Nel 1947, di nuovo a Milano, Fontana inizia a collaborare con gli architetti Zanuso e Menghi. L’anno successivo, preceduto da una serie di conferenze e dibattiti, esce il primo dei sei manifesti sullo Spazialismo. I principi di questa teoria, che vede la forma e il colore come parti dello spazio totale, vengono semplificati concretamente negli Ambienti Spaziali e nei Concetti Spaziali che rendono Fontana un punto di riferimento per la giovane arte internazionale: Il primo ambiente, neo illuminato con luci ultraviolette, viene esposto alla Galleria del Naviglio a Milano nel 1949. Con questa galleria, diretta da Carlo Cardazzo, e all’epoca forse il solo spazio italiano a livello realmente internazionale, si crea un lunghissimo sodalizio.

I primi Concetti Spaziali realizzati da Fontana in questi anni consistono in cartoncini o carte intelate bucate. Nel partecipa alla biennale di San Paolo del Brasile ed esegue alcuni lavori con buchi in rilievo a spirale su latta, tela e ceramica; inizia anche la serie di concetti spaziali sottotitoli Vuoto e Luce, sperimenta nuovi materiali e tecniche; di questo periodo sono i primi “tagli”.

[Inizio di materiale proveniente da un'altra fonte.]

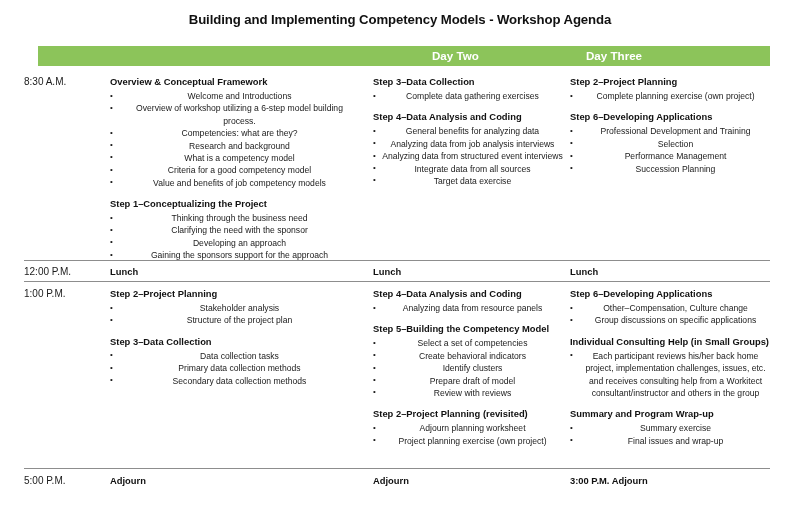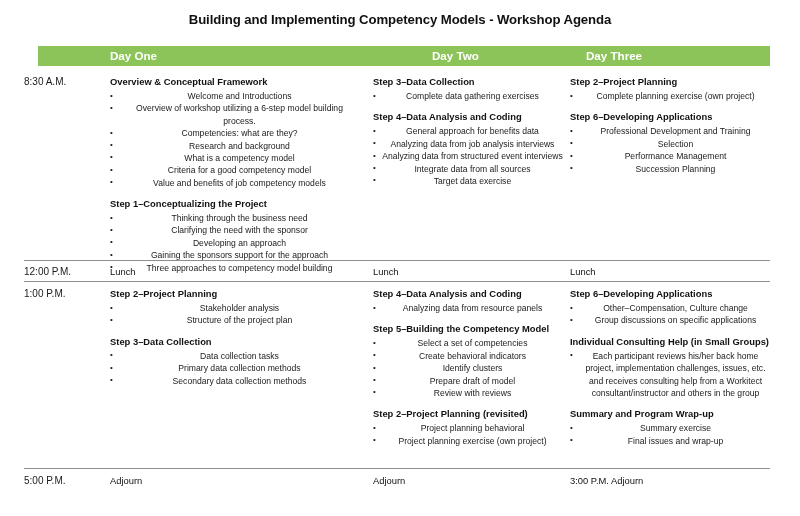--- a/index.html
+++ b/index.html
@@ -42,21 +42,21 @@
     background: #8cc45a;
   }
   .header-bar .day-label {
     position: absolute;
     top: 3px;
     font-size: 11.6px;
     font-weight: bold;
     color: #ffffff;
     white-space: nowrap;
   }
-  .day-1 { left: 72px; }
+  .day-1 { left: 72px; margin-top: 36px; }
   .day-2 { left: 348px; padding-left: 46px; }
   .day-3 { left: 548px; }
 
   
   .row {
     position: absolute;
     left: 0;
     width: 800px;
   }
   .time {
@@ -113,21 +113,21 @@
     width: 746px;
     height: 1px;
     background: #8d8d8d;
   }
 
   
   .simple-label {
     position: absolute;
     top: 0;
     font-size: 9.4px;
-    font-weight: normal;
+    font-weight: bold;
     color: #111111;
     white-space: nowrap;
   }
 </style>
 </head>
 <body>
 
 <div id="page">
 
   <div class="doc-title">Building and Implementing Competency Models - Workshop Agenda</div>
@@ -151,32 +151,31 @@
           <li>What is a competency model</li>
           <li>Criteria for a good competency model</li>
           <li>Value and benefits of job competency models</li>
         </ul>
       <div class="heading spaced">Step 1–Conceptualizing the Project</div>
       <ul class="bullets">
           <li>Thinking through the business need</li>
           <li>Clarifying the need with the sponsor</li>
           <li>Developing an approach</li>
           <li>Gaining the sponsors support for the approach</li>
-          <li>Three approaches to competency model building</li>
         </ul>
     </div>
 
     <div class="col col-2">
       <div class="heading">Step 3–Data Collection</div>
       <ul class="bullets">
           <li>Complete data gathering exercises</li>
         </ul>
       <div class="heading spaced">Step 4–Data Analysis and Coding</div>
       <ul class="bullets">
-          <li>General approach for benefits data</li>
+          <li>General benefits for analyzing data</li>
           <li>Analyzing data from job analysis interviews</li>
           <li>Analyzing data from structured event interviews</li>
           <li>Integrate data from all sources</li>
           <li>Target data exercise</li>
         </ul>
     </div>
 
     <div class="col col-3">
       <div class="heading">Step 2–Project Planning</div>
       <ul class="bullets">
@@ -226,21 +225,21 @@
       <div class="heading spaced">Step 5–Building the Competency Model</div>
       <ul class="bullets">
           <li>Select a set of competencies</li>
           <li>Create behavioral indicators</li>
           <li>Identify clusters</li>
           <li>Prepare draft of model</li>
           <li>Review with reviews</li>
         </ul>
       <div class="heading spaced">Step 2–Project Planning (revisited)</div>
       <ul class="bullets">
-          <li>Project planning behavioral</li>
+          <li>Adjourn planning worksheet</li>
           <li>Project planning exercise (own project)</li>
         </ul>
     </div>
 
     <div class="col col-3">
       <div class="heading">Step 6–Developing Applications</div>
       <ul class="bullets">
           <li>Other–Compensation, Culture change</li>
           <li>Group discussions on specific applications</li>
         </ul>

Verso la fine degli anni cinquanta la sua fama diviene europea e la sua attività espositiva si intensifica. Nel 1958 realizza le prime tele con più tagli, Le Attese. Nel 1961 ha la prima personale a New York alla Martha Jackson Gallery; di ritorno dagli USA realizza una serie di Concetti Spaziali su rame dedicati a New York, esposti alla Galleria dell’Ariete di Milano. Nel 1965 sono invece i primi teatrini, tele con cornici sagomate in legno laccato. Nel 1967 riceve il premio per la pittura alla XXXIII Biennale di Venezia con una sala concepita come ambiente spaziale. Nel 1967 espone in alcuni dei più importanti musei del mondo, dal Museum of Modern Art di New York allo Stedelijk Museum di Amsterdam. Nel 1968 le su ultime personali si tengono alla Malborough Gallery di New York, alla Kestner Gesellschaft di Hannover e alla Galleria Borgogna di Milano. Dopo la sua morte viene istituita a Milano la Fondazione Lucio Fontana e numerosissimi musei gli dedicano omaggi e retrospettive.